Now Ms McGovern has revealed Labor’s plans to end the impasse, opening her own negotiations with the European Commission and other EU organizations, including the unions.

She said The independent: “What we know about creators – whether they work in theater production, opera or play bands – is that what the Conservatives have agreed is not enough.

“The poisonous bureaucracy prevents creatives from working across Europe and going on tour. It is one of our best UK exports and that is why we need to do more.

“Everyone is fed up with waiting for the Conservatives to figure this out now. They haven’t negotiated anything new and that’s why we want to see a new supplementary agreement.



Poisoned bureaucracy prevents creatives from working across Europe and going on tour. It is one of our best UK exports and that is why we need to do more

Alison McGovern, shadow Labor Minister of Culture

The deal would cover all the key issues faced by touring artists, an EU-wide visa waiver program, work permit exemptions, an agreement on ‘cabotage’ for vehicles and vehicles. “Notebooks” for the transport of instruments.

Ms McGovern, Shadow Brexit Minister Jenny Chapman, and Jo Stevens, Shadow Culture Secretary, plan to visit the Commission this fall – following the precedent of talks with opposition politicians during the Brexit crisis.

Labor stress that the initiative is not about undoing the Christmas Trade and Cooperation Agreement (ATC), but to get it added.

The EU has always stressed that it was the UK that walked away from talks on a so-called “mobility chapter” and that the proposal was never withdrawn.

Melua praised Labor’s announcement, highlighting the paperwork now involved in the tours, telling The independent: “It’s good to see that steps are being taken towards a solution.

“We rely on touring so much, I just did two shows in Germany with my band and the paperwork we needed for our guitars seemed overkill, even for the customs officer.”

Oddie said: “This is an issue that could make or break the position and reputation of the UK music industry.



We rely on touring so much, I just did two gigs in Germany with my band and the papers we needed for our guitars seemed overkill, even for the customs guard.

Katie Melua

“As it is, and without further intervention, touring in the EU will not be viable for everyone except the most established artists, and we will see a reduction in the number of new talent breaking through.
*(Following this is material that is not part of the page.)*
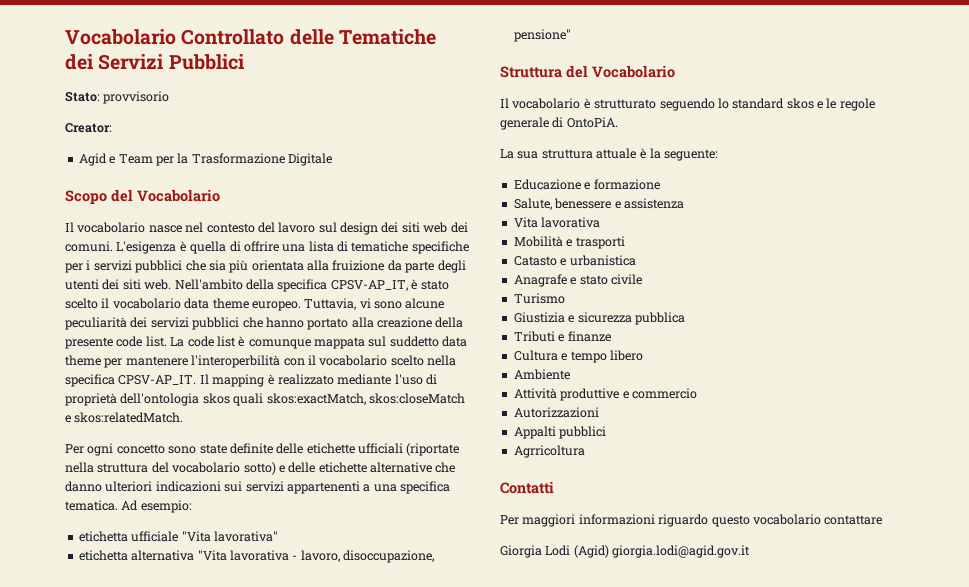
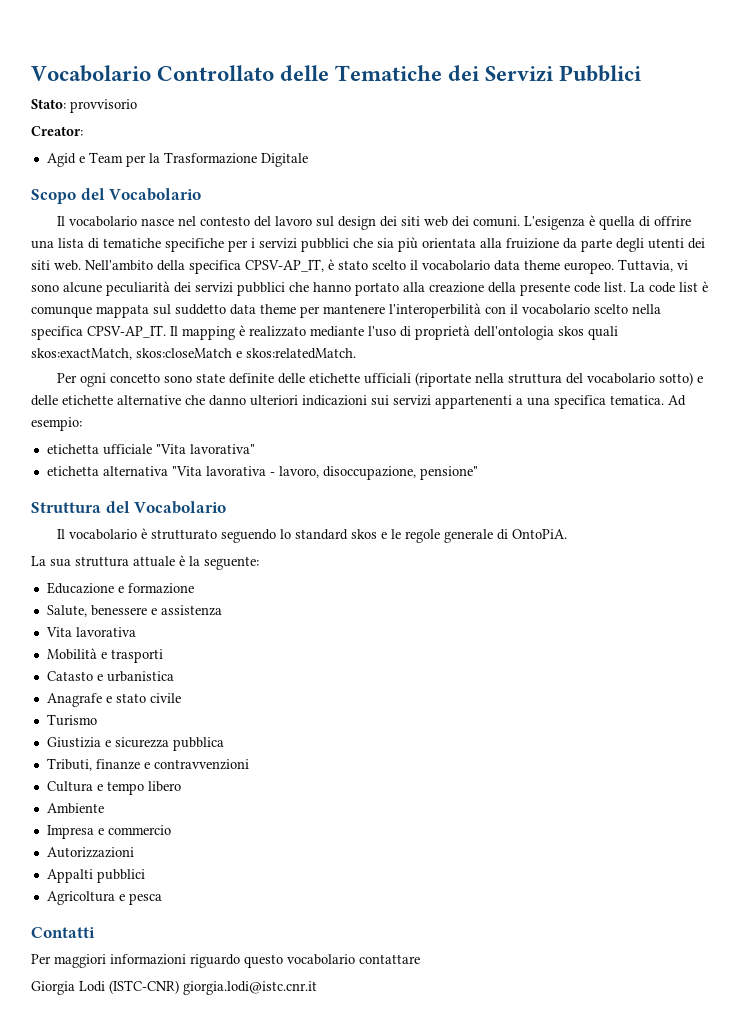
[513,331,611,342] Tributi e finanze -> [46,758,249,771] Tributi, finanze e contravvenzioni
[513,388,620,401] Attività produttive -> [46,825,94,839] Impresa
[513,445,585,458] Agrricoltura -> [46,891,162,905] Agricoltura e pesca
[573,545,751,558] (Agid) giorgia.lodi@agid.gov.it -> [109,980,317,995] (ISTC-CNR) giorgia.lodi@istc.cnr.it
The government should take Labor’s appeals very carefully, stop pretending to talk to industry and start taking a proactive approach by engaging with the EU on this issue. “

Deborah Annetts, Executive Director of the Incorporated Society of Musicians, said: “We welcome Labor’s support for a visa waiver agreement, which would be a big step forward in making it easy for artists to tour in Europe a once again.”

And Horace Trubridge, general secretary of the Musicians’ Union, said: “Very little has happened to address the problems caused by the ATT. With Labor’s help, we are much more optimistic about the possibility of a breakthrough. “

The crisis sparked by what a senior Tory MP called a ‘no-deal Brexit’ for touring artists sparked huge protests demanding a government overhaul.
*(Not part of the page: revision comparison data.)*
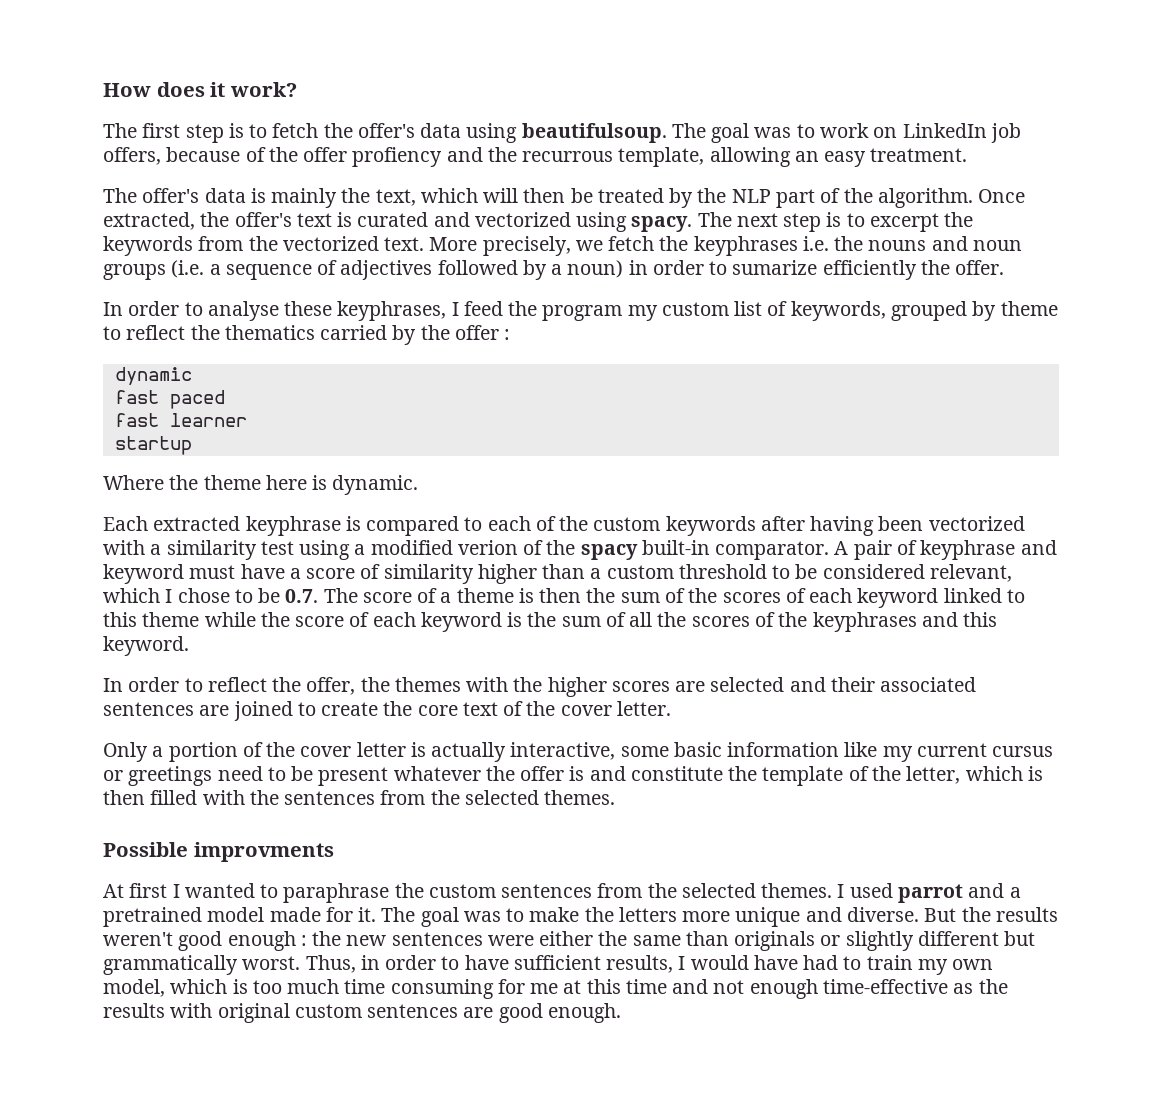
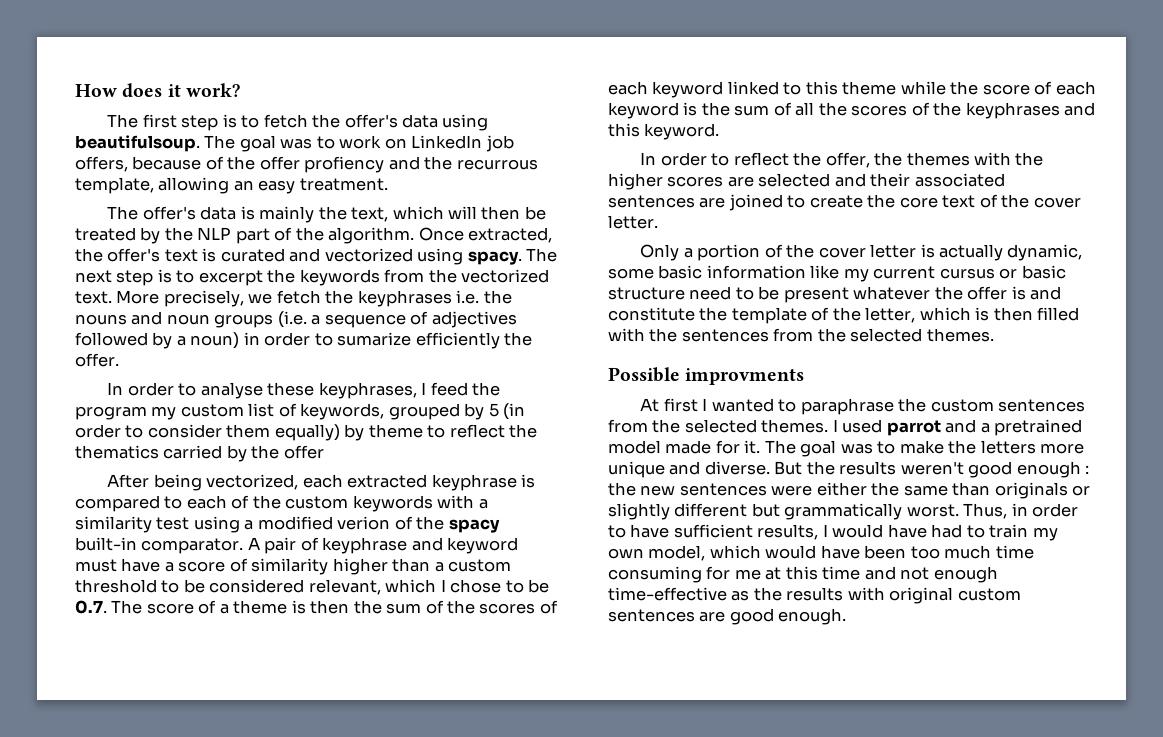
(997, 311) none -> [488,403,526,420] [75,424,365,441] 5 (in order to consider them equally) by
[504,329,511,340] [114,367,192,385] [114,390,225,409] [114,413,247,427] [114,436,192,455] [103,475,419,495] [103,516,148,531] : // dynamic // fast paced // fast learner // startup // Where the theme here is dynamic. // Each -> [107,474,343,491] // After being vectorized, each
[760,516,1025,536] after having been vectorized -> (433, 503) none
[510,742,616,760] interactive, -> [1007,244,1083,261] dynamic,
[128,766,213,786] greetings -> [1021,265,1066,279] [608,287,685,300] basic structure
[232,979,248,994] is -> [765,545,907,559] would have been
The #LetTheMusicMove campaign is supported by Radiohead, New Order, Wolf Alice, The Chemical Brothers, Annie Lennox, Biffy Clyro, Anna Calvi, Bob Geldof, Midge Ure and members of Blur and Portishead, among others.

The Carry on Touring petition garnered nearly 300,000 signatures – sparking debate in the House of Commons – and wrote an open letter to ministers, demanding the removal of the claim that artists can easily tour 19 countries.
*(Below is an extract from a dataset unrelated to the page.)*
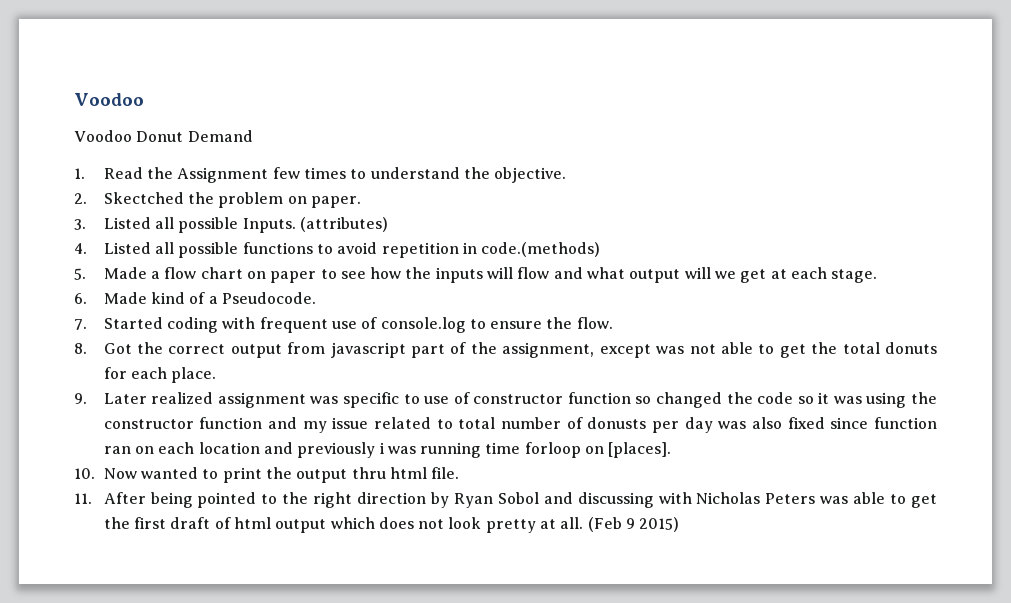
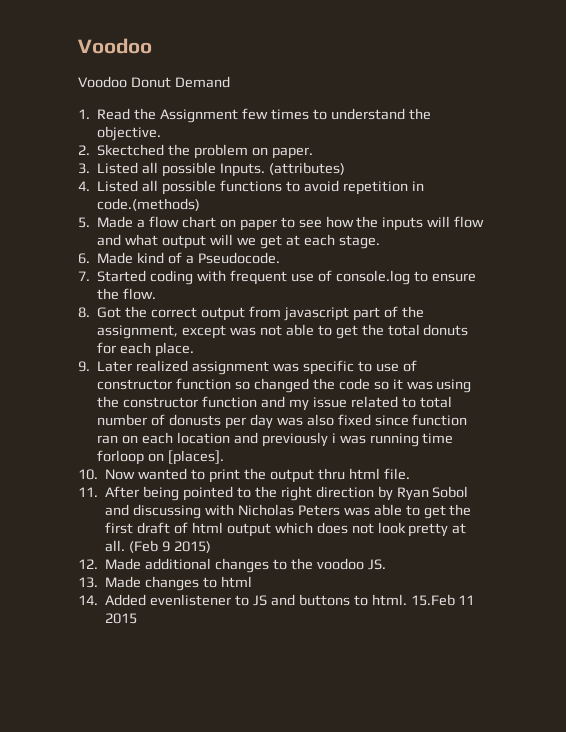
(680, 524) none -> [78,558,386,573] [78,576,252,591] [78,594,475,606] [105,613,138,624] // 12. Made additional changes to the voodoo JS. // 13. Made changes to html // 14. Added evenlistener to JS and buttons to html. 15.Feb 11 2015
He points out that, far from offering 90-day unlicensed tours as suggested, many are offering very few days – and that the UK has not gotten any improvement from its talks with national capitals.

But, in the House of Commons last week, the government again ruled out an overhaul, insisting it is up to the EU to agree to an original British proposal which Brussels said was much more open-ended and impractical. .

“We will continue our intensive negotiations [with nation states], but we must accept that it is not under our control ”, declared Julia Lopez, young Minister of Culture.